Why Tech Teams Are Susceptible
Teams within tech companies tend to develop key person dependency for predictable reasons:
+ Implicit Workflows: Work moves through people rather than clearly defined steps.
+ Missing Context: Teams rely on memory or direct explanation instead of easily accessible, documented information.
+ Poor Documentation: Documentation exists, but it is not usable during execution.
+ Unclear Ownership: Responsibility for specific steps is not always clear.
+ Fragile Handoffs: Work does not transfer cleanly between people or teams.

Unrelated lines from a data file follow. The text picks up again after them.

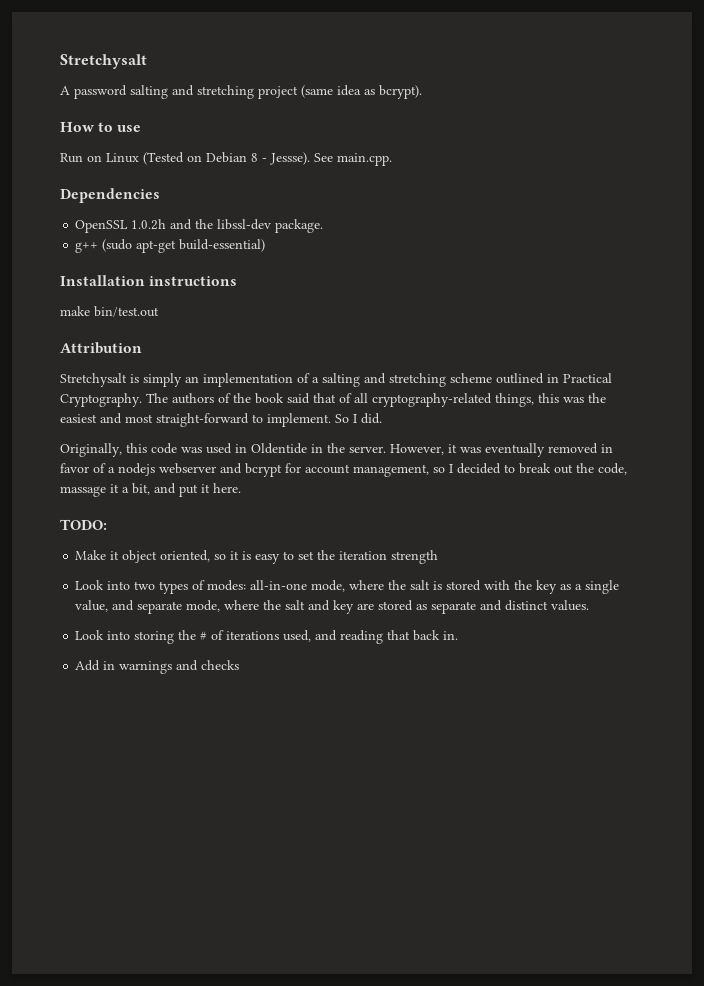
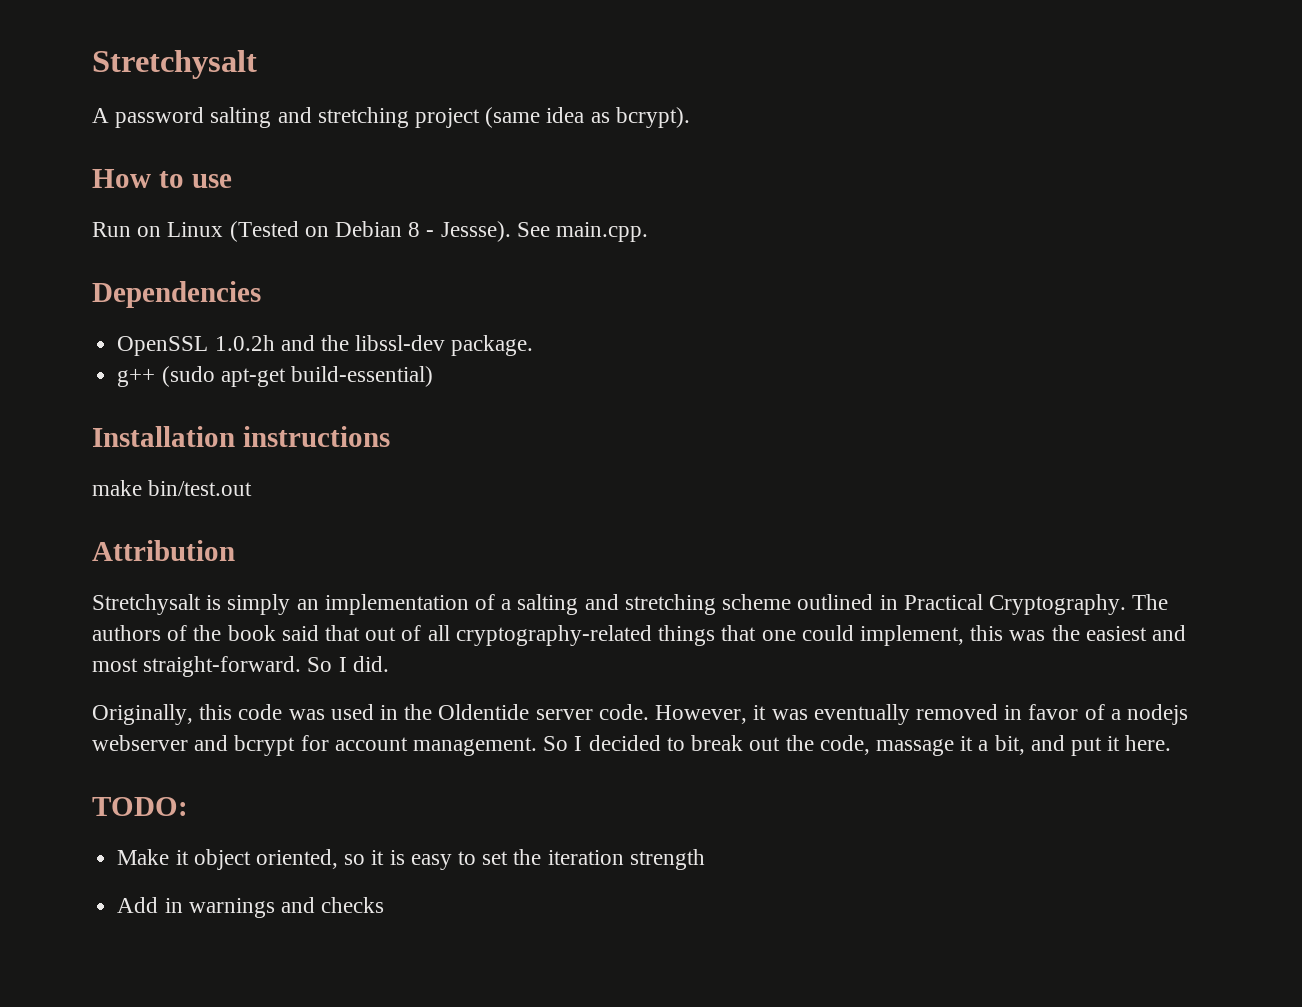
(336, 398) none -> [365,627,397,641] out
[495,393,534,407] things, -> [658,625,964,646] things that one could implement,
[156,413,331,427] straight-forward to implement. -> [143,656,302,677] straight-forward.
[251,443,386,454] Oldentide in the server. -> [404,704,649,720] the Oldentide server code.
[353,464,445,477] management, so -> [413,736,569,756] management. So
[75,580,620,594] [75,600,590,614] [75,630,459,644] // Look into two types of modes: all-in-one mode, where the salt is stored with the key as a single value, and separate mode, where the salt and key are stored as separate and distinct values. // Look into storing the # of iterations used, and reading that back in. -> (705, 859) none

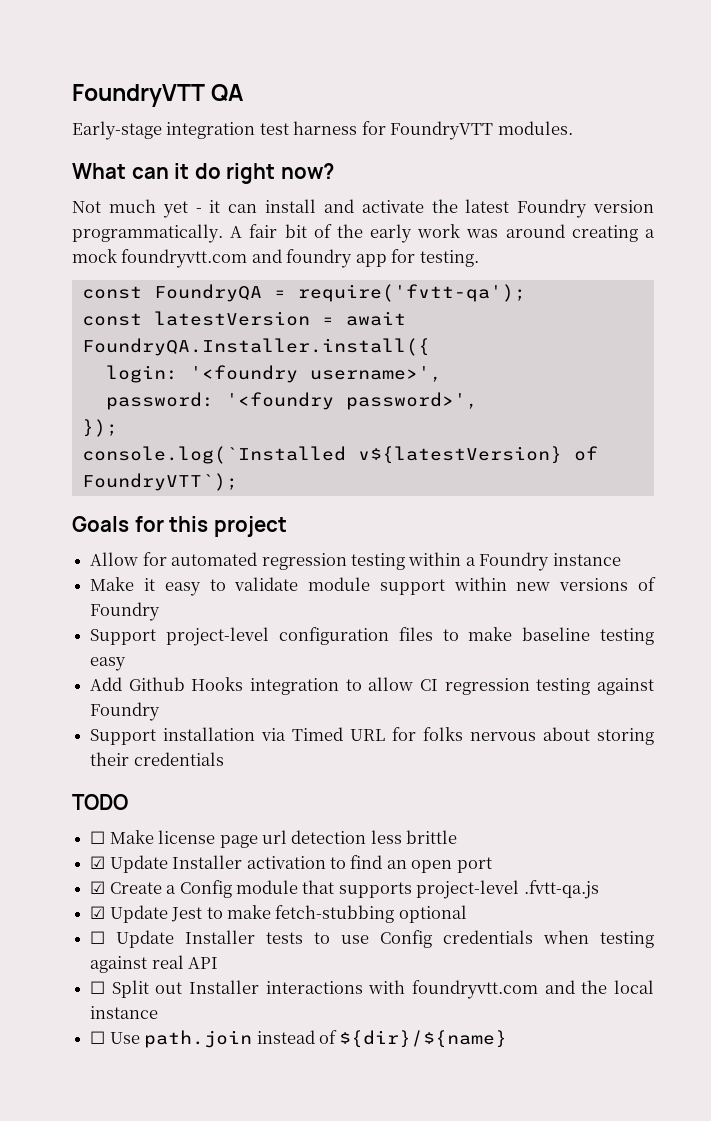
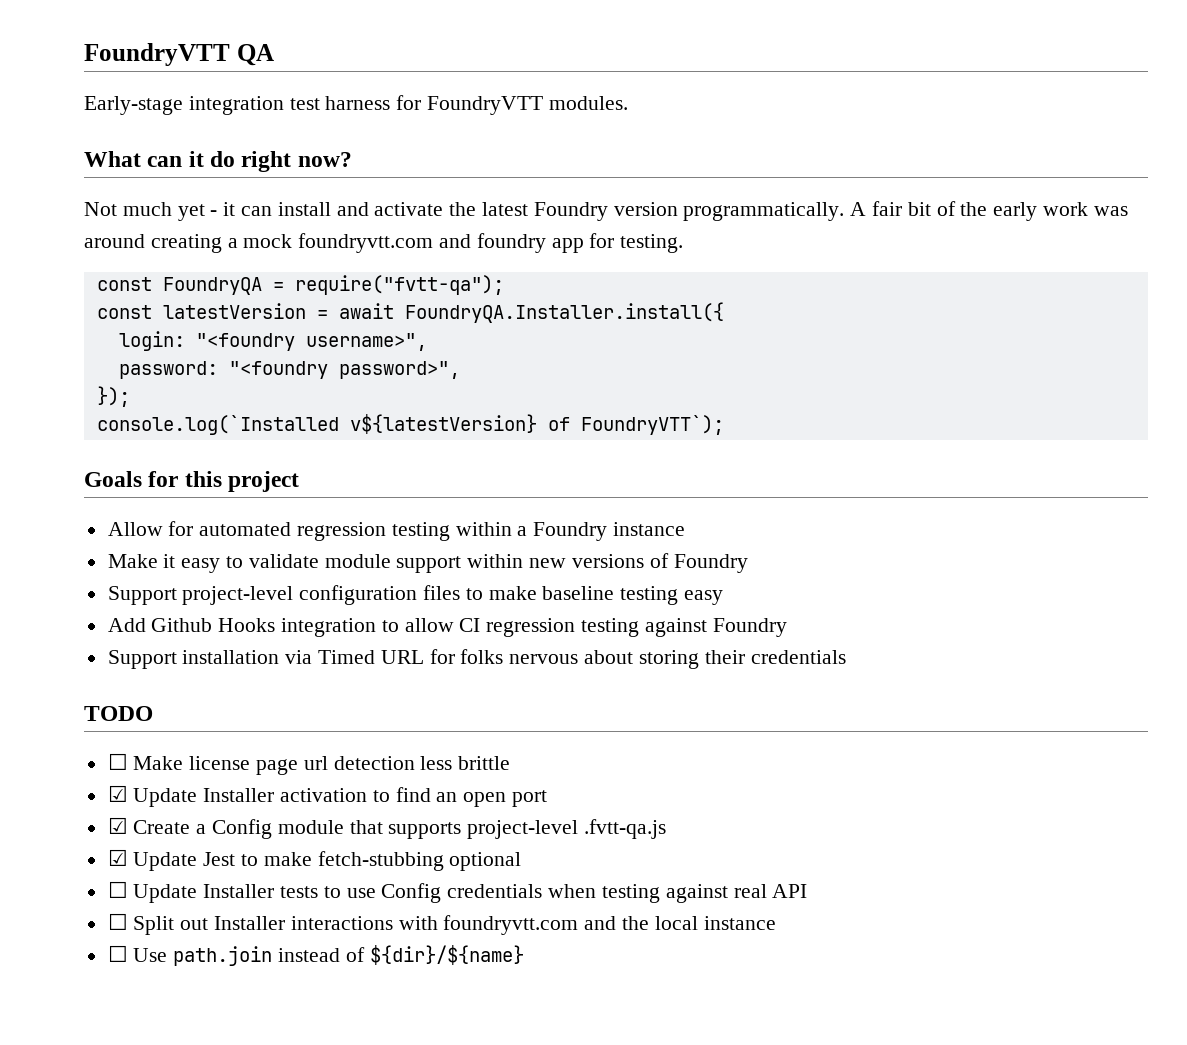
[297,284,526,302] require('fvtt-qa'); -> [294,275,504,295] require("fvtt-qa");
[189,365,442,383] '<foundry username>', -> [195,333,427,351] "<foundry username>",
[225,392,478,410] '<foundry password>', -> [228,361,460,379] "<foundry password>",

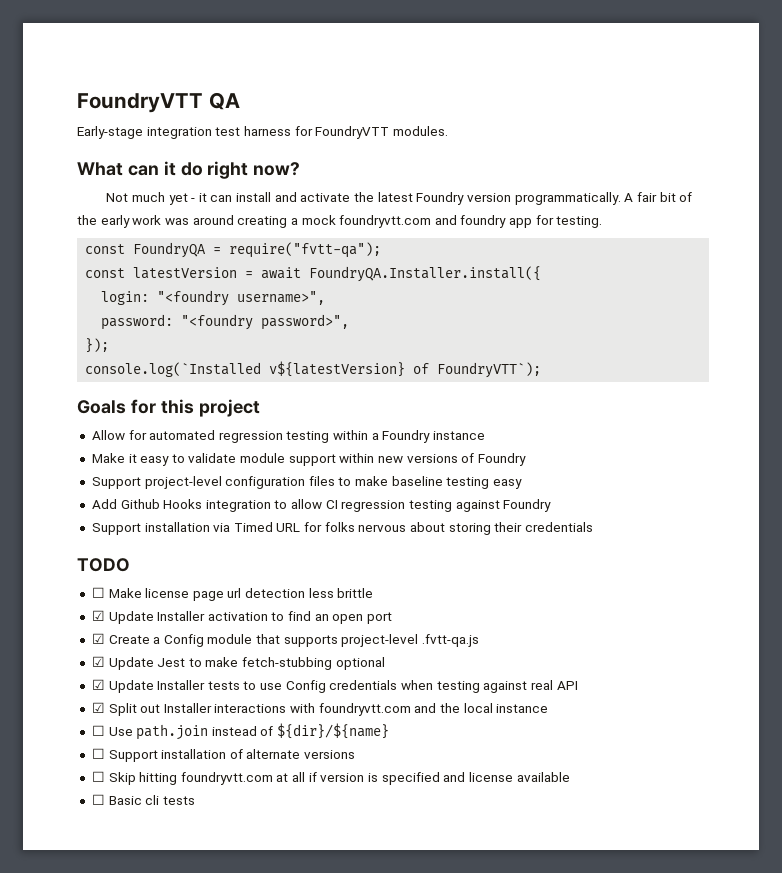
[107,881,128,898] ☐ -> [91,679,105,690] ☑
[107,913,128,930] ☐ -> [91,702,105,713] ☑
(524, 955) none -> [91,748,356,762] [91,771,570,785] [91,794,195,805] // ☐ Support installation of alternate versions // ☐ Skip hitting foundryvtt.com at all if version is specified and license available // ☐ Basic cli tests

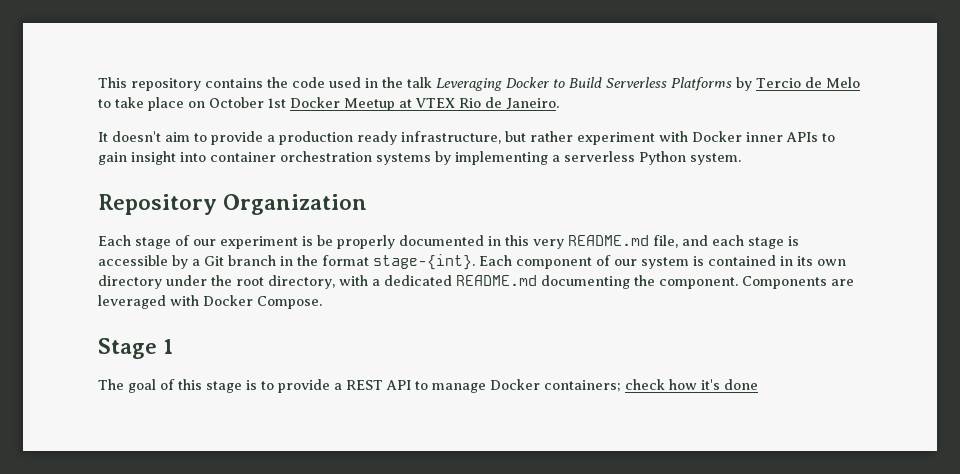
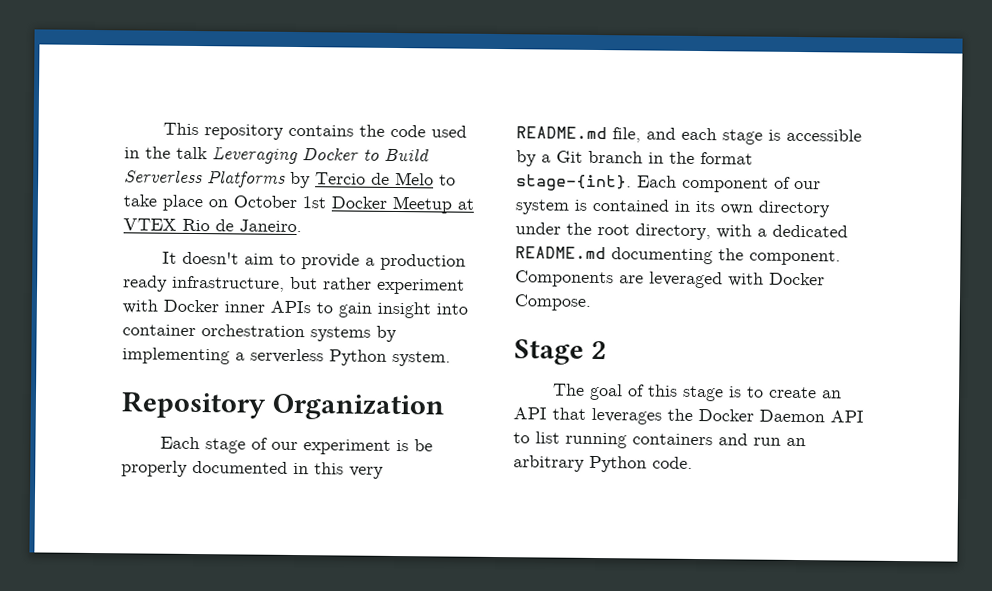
[163,339,174,354] 1 -> [590,340,607,360] 2
[278,379,758,393] provide a REST API to manage Docker containers; check how it's done -> [768,386,843,399] [513,407,864,425] [513,431,806,449] [513,455,693,473] create an API that leverages the Docker Daemon API to list running containers and run an arbitrary Python code.

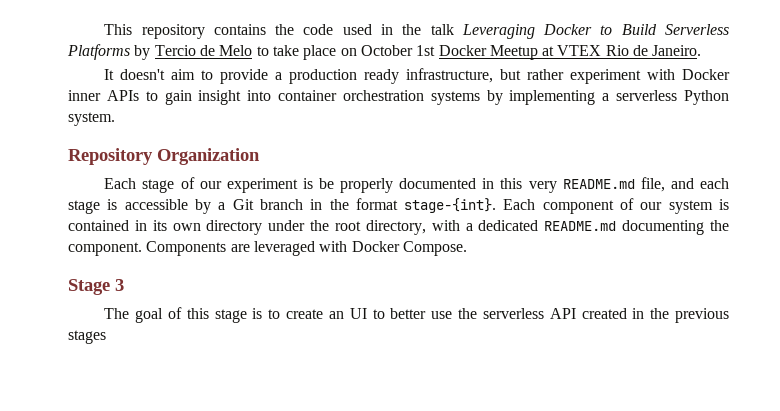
[590,340,607,360] 2 -> [115,279,124,291] 3
[513,407,864,425] [513,431,806,449] [513,455,693,473] API that leverages the Docker Daemon API to list running containers and run an arbitrary Python code. -> [349,308,729,323] [68,330,106,344] UI to better use the serverless API created in the previous stages

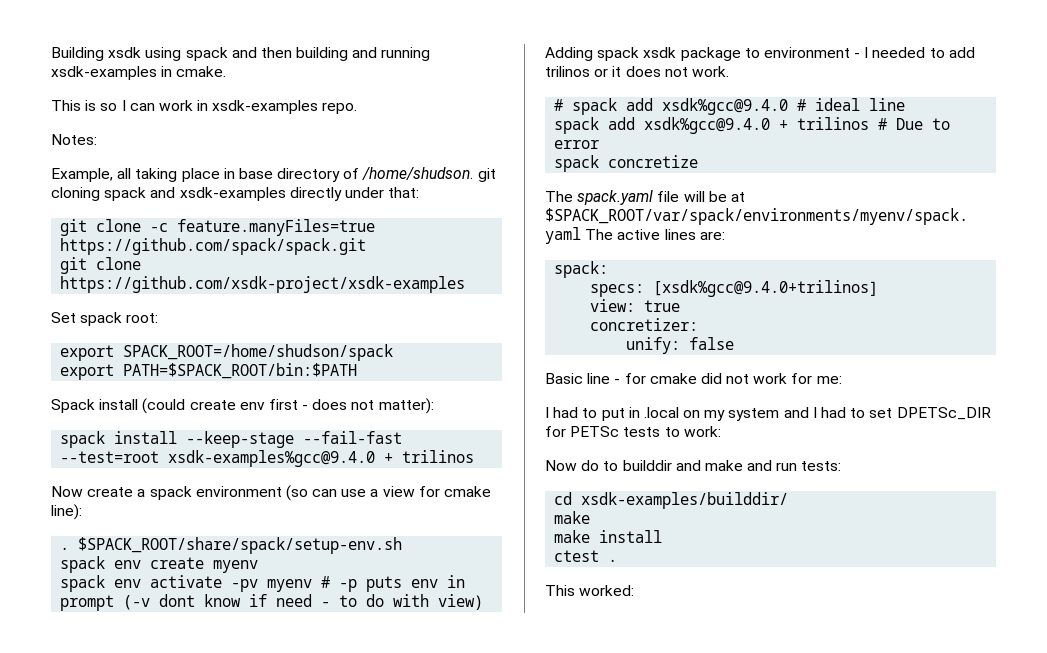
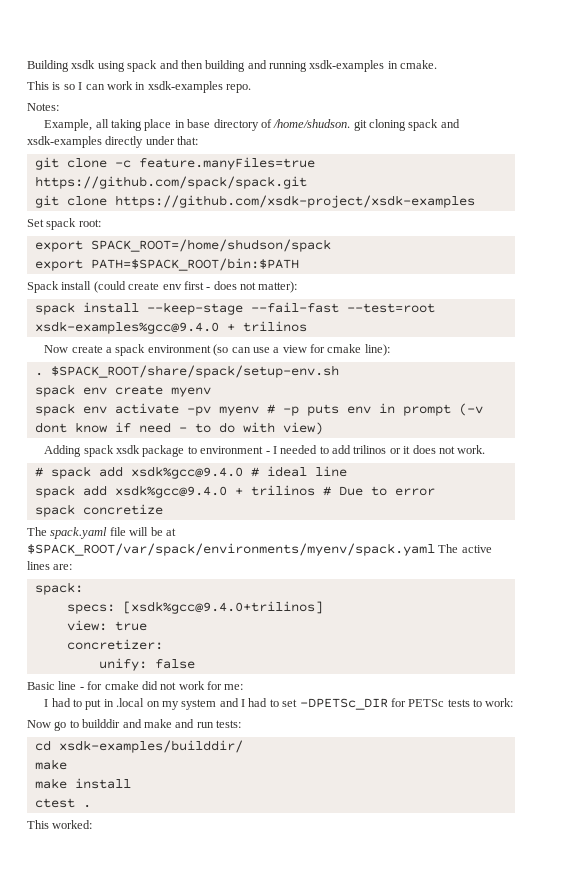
[896,407,991,420] DPETSc_DIR -> [299,698,388,710] -DPETSc_DIR
[581,460,600,471] do -> [54,721,67,731] go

What It Looks Like in Practice
Key person dependency rarely manifests as immediate failure. It usually appears as friction. Work pauses until a specific person is available, decisions wait for input before work can continue, and tasks require explanation before they can proceed. Progress depends on who is present, not what your team's system supports. Eventually, this limits how much work a team can reliably handle before encountering major disruptions.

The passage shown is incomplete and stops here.